Improper use of cell-spreading tools

• If reusable cell spreaders or glass beads are sterilized by ethanol, flame, or autoclaving prior to the plating step, make sure they are free of ethanol or properly cooled before spreading cells.

Unstable DNA

• For propagation of unstable DNA (e.g., containing direct repeats, or retroviral or lentiviral sequences), use competent cells specifically designed to prevent plasmid recombination (e.g., mutant recA).

• Mutations may have occurred during plasmid propagation in transformed cells. Pick a sufficient number of colonies for representative screening for sequencing. If all colonies show the same mutation, it may have originated in the original template.

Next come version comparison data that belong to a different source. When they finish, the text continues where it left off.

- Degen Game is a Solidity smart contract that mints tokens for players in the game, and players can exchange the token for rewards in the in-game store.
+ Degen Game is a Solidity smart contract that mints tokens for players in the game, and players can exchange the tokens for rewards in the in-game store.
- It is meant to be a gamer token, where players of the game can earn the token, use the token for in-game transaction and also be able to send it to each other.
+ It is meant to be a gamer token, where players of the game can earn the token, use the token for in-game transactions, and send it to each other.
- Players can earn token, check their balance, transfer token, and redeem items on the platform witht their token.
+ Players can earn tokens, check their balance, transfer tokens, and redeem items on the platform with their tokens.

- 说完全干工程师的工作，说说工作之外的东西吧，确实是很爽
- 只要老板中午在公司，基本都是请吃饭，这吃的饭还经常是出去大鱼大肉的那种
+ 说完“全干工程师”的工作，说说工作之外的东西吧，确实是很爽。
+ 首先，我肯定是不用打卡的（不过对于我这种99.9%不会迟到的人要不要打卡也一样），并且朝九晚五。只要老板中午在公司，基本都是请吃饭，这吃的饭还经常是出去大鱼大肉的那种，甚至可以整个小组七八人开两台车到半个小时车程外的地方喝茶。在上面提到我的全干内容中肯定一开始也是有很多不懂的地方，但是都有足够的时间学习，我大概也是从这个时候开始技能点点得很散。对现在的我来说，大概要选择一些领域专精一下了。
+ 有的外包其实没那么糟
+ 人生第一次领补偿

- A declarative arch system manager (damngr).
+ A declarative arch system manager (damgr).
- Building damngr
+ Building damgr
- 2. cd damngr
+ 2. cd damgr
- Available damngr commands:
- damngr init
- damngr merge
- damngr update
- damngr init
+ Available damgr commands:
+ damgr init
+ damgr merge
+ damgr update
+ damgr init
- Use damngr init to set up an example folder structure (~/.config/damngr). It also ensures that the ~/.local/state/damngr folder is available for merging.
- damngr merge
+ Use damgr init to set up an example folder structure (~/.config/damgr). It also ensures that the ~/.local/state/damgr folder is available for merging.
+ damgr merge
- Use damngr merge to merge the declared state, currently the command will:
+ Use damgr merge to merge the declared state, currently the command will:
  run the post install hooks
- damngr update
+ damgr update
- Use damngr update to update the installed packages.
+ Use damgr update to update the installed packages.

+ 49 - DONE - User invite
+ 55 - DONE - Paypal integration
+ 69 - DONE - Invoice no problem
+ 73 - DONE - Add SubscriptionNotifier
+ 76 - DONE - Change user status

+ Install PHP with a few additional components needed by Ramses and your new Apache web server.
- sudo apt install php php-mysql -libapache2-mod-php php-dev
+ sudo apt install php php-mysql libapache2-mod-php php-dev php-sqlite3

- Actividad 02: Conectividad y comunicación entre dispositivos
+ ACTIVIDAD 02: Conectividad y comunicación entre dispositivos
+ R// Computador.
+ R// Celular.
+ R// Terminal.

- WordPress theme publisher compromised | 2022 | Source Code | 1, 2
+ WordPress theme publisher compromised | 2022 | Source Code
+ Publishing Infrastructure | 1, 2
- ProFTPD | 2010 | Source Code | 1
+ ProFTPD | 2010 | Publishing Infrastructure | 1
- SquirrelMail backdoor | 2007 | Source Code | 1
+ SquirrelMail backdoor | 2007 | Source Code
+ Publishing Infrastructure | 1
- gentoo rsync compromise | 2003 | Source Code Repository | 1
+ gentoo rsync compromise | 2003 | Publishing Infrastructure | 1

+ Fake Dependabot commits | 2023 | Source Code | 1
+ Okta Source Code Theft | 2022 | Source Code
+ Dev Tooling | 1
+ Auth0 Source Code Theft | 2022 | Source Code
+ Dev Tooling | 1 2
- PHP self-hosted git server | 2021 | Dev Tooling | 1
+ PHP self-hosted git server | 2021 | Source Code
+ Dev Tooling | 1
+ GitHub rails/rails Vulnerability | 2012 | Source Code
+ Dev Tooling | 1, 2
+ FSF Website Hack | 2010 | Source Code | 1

• Use a strain specially designed for gene expression, with a tightly regulated inducible promoter to ensure minimal basal expression and high expression upon induction.
• Consider using a low copy number plasmid as a cloning vehicle.
• Grow the cells at a lower temperature (30°C or room temperature) to mitigate toxicity.

• Check that the appropriate procedure and host strain are being used for the colony selection method. For instance:
  • Blue/white screening: The host strain must carry the lacZΔM15 genetic marker, and the vector must contain the lacZ gene with the multiple cloning site (MCS).
  • Positive selection: Ensure that the host strain does not carry a genetic marker that confers resistance to the vector’s lethal gene, to ensure that vectors that fail to acquire an insert will cause cell death.

• Review troubleshooting tips for upstream steps, such as restriction digestion and cloning.

• Check the genotype of the host strain for antibiotic resistance. For example, BL21 Star(DH3)pLysS cells are resistant to chloramphenicol, OmniMAX 2 T1^R cells are resistant to tetracycline, and TOP10 cells are resistant to streptomycin.
• Include a negative control without DNA in the transformation step for verification of antibiotic effectiveness. Assuming the correct genotype, untransformed cells should not survive the antibiotic selection.

• The vector plasmid may have integrated into the bacterial chromosome, conferring antibiotic resistance. When this occurs, colonies may appear to lack the transforming DNA, since independently replicating plasmids cannot be detected by the usual screening methods (which selectively purify or detect the plasmids and not the chromosomal DNA). Use competent cells with the recA mutation to prevent recombination and allow stable propagation of the transforming plasmid vector.

• Limit the incubation time to <16 hours after plating to avoid antibiotic breakdown around overgrown colonies, which can lead to formation of satellite colonies.
• For screening, pick well-isolated colonies with no visible satellite colonies.
• For selection of ampicillin-resistant colonies, consider using the more stable semisynthetic antibiotic carbenicillin.

• Adjust the cell volume and/or dilutions as necessary during plating to reduce and optimize the number of colonies formed. Over-plating of cells could result in degradation of plate antibiotics and growth of cells without transforming DNA.

• Use sterile tools and labware, media, and reagents where appropriate or required in the workflow.
• Make sure spreading rods and/or glass beads are sterile, and cell plating is performed under aseptic conditions.

Large number of cells plated

• Adjust the cell sample volume and/or dilutions as necessary for plating to reduce and optimize the number of colonies formed.

Long incubation

• Limit the incubation time to <16 hours after plating to avoid overgrowth.
• Check the recommended length of time for culture growth, since some strains are designed for accelerated growth.

Improper spreading

• Use appropriate tools and techniques to evenly spread cells on plates.